Items from a data source:
- - - - -

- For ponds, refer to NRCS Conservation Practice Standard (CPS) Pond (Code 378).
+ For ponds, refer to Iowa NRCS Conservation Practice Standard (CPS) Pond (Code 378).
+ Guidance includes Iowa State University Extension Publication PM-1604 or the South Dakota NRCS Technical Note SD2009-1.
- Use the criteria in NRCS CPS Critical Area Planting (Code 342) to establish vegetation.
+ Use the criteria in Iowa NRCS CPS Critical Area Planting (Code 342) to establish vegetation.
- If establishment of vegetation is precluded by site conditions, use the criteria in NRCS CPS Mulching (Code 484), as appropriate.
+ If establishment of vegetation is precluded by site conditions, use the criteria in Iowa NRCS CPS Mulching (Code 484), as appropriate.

- - - - -

EXERCISE: Tally, across the records, each line that contains the word "precluded", and answer with nothing except the count.

THE COMPLETED TASK: 2